James Franco
James Franco

Reputation: 4706

Understanding the time and space complexity of this problem

I have the following code. I have been told that the time complexity of this is O(n). But I am having a hard time understanding how. To me it seems like it is O(n) + O(n) + O(n) = O(3n) and the space complexity is O(3n) as well because 3 vectors that get populated to the size of n. Is my understanding correct ?

void productofself(std::vector<int> v)
{
    int multipliedProduct = 0;
    std::vector<int> left;
    std::vector<int> right(v.size());
    std::vector<int> result;
    for (int i = 0; i < v.size(); i++)
    {
        if (i == 0) 
        { 
            multipliedProduct = 1; 
        }
        else 
        {
            multipliedProduct *= v[i - 1];
        }
        left.push_back(multipliedProduct);
    }
   
    for (int i = v.size() - 1; i >= 0; i--)
    {
        if (i == v.size() - 1) 
        {
            multipliedProduct = 1;
        }
        else
        {
            multipliedProduct *= v[i + 1];
        }

        right[i]=multipliedProduct;
    }


    for (int i = 0; i < v.size(); i++)
    {
        result.push_back(left[i] * right[i]);
    }

}

Upvotes: 1

Views: 126

Answers (1)

jwezorek
jwezorek

Reputation: 9535

I think you are missing the point of the asymptotic notation. That code is O(3n) but it is also O(n) and the latter is what matters.

O(3n) and O(n) are equivalent by definition.

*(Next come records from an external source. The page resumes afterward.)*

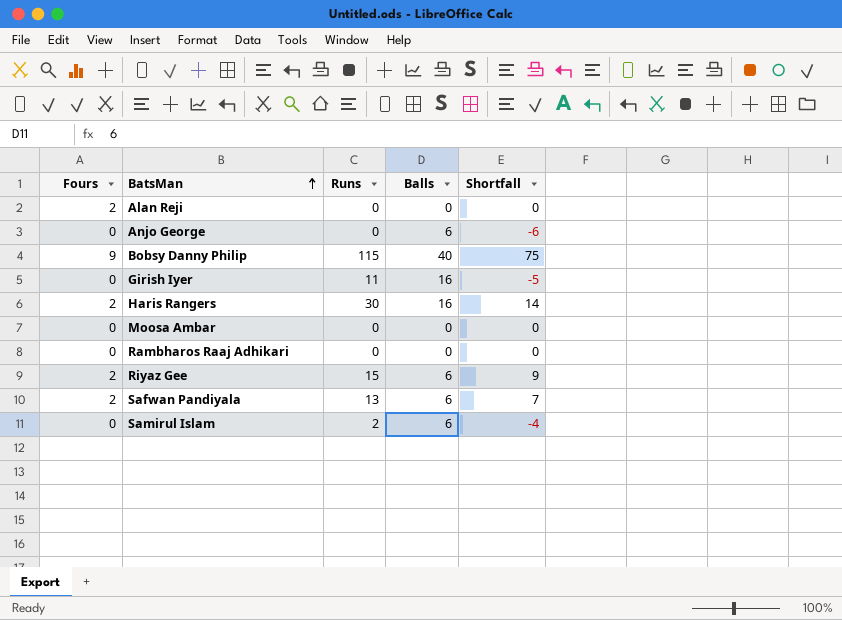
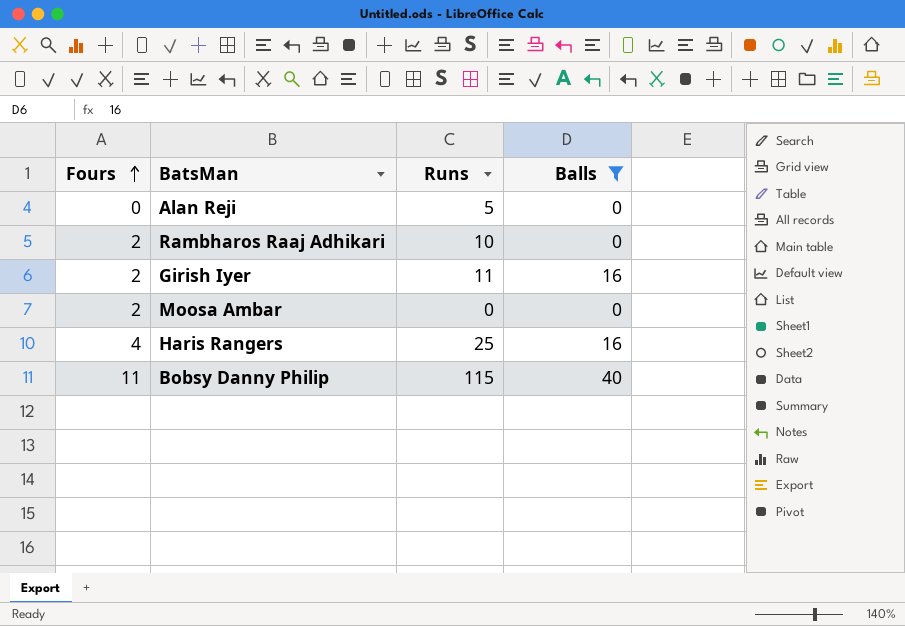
filter: none -> Balls != 6
row order: BatsMan ascending -> Fours ascending
column Shortfall | formula: [Runs] - [Balls] -> none
Alan Reji | Fours: 2 -> 0
Alan Reji | Runs: 0 -> 5
Rambharos Raaj Adhikari | Fours: 0 -> 2
Rambharos Raaj Adhikari | Runs: 0 -> 10
Girish Iyer | Fours: 0 -> 2
Moosa Ambar | Fours: 0 -> 2
Haris Rangers | Fours: 2 -> 4
Haris Rangers | Runs: 30 -> 25
Bobsy Danny Philip | Fours: 9 -> 11

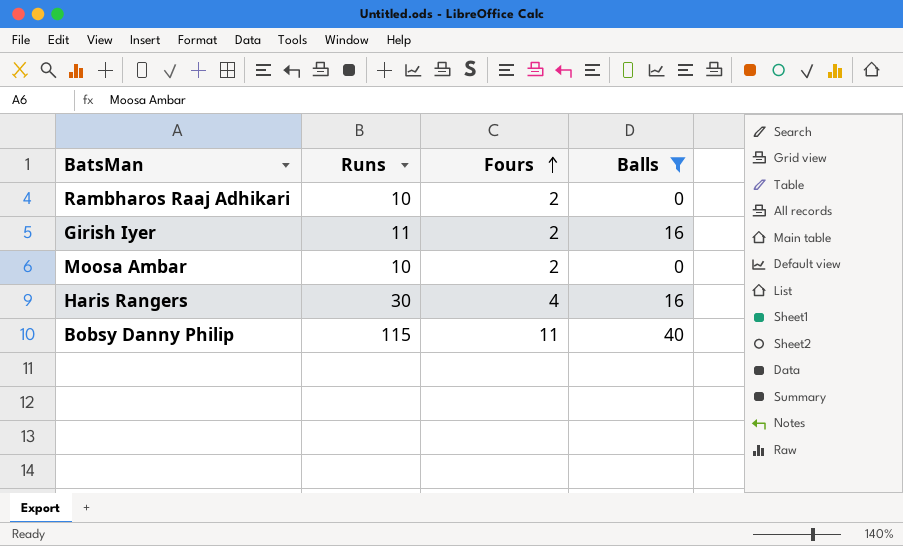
column Fours | position: 1 -> 3
row Alan Reji: 0 | 5 | 0 -> none
Moosa Ambar | Runs: 0 -> 10
Haris Rangers | Runs: 25 -> 30

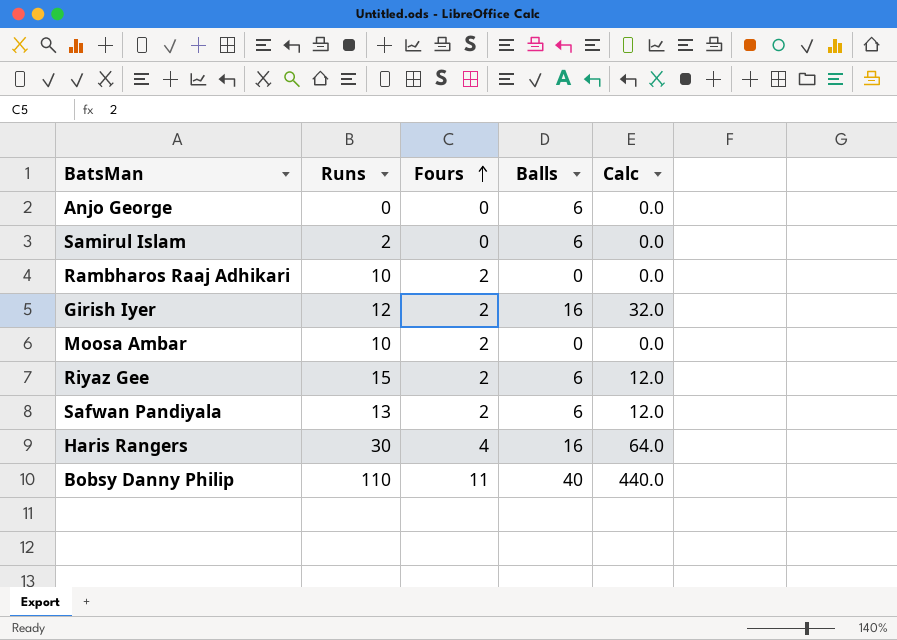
filter: Balls != 6 -> none
column Calc | formula: none -> [Fours] * [Balls]
Girish Iyer | Runs: 11 -> 12
Bobsy Danny Philip | Runs: 115 -> 110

We say f(x) is O( g(x) ) if there exist two constants m and k such that f(x) < m * g(x) for all x greater than k. Basically f(x) is O(g(x)) if for sufficiently large x, f(x) is always smaller than a constant factor times g(x).

So you can see the constant factor right in that definition: m. A scaling factor like 3 comes out in the wash. There exists an m such that 3 * n < m * n, namely any number greater than 3. So the function f(n) = 3*n is O(n).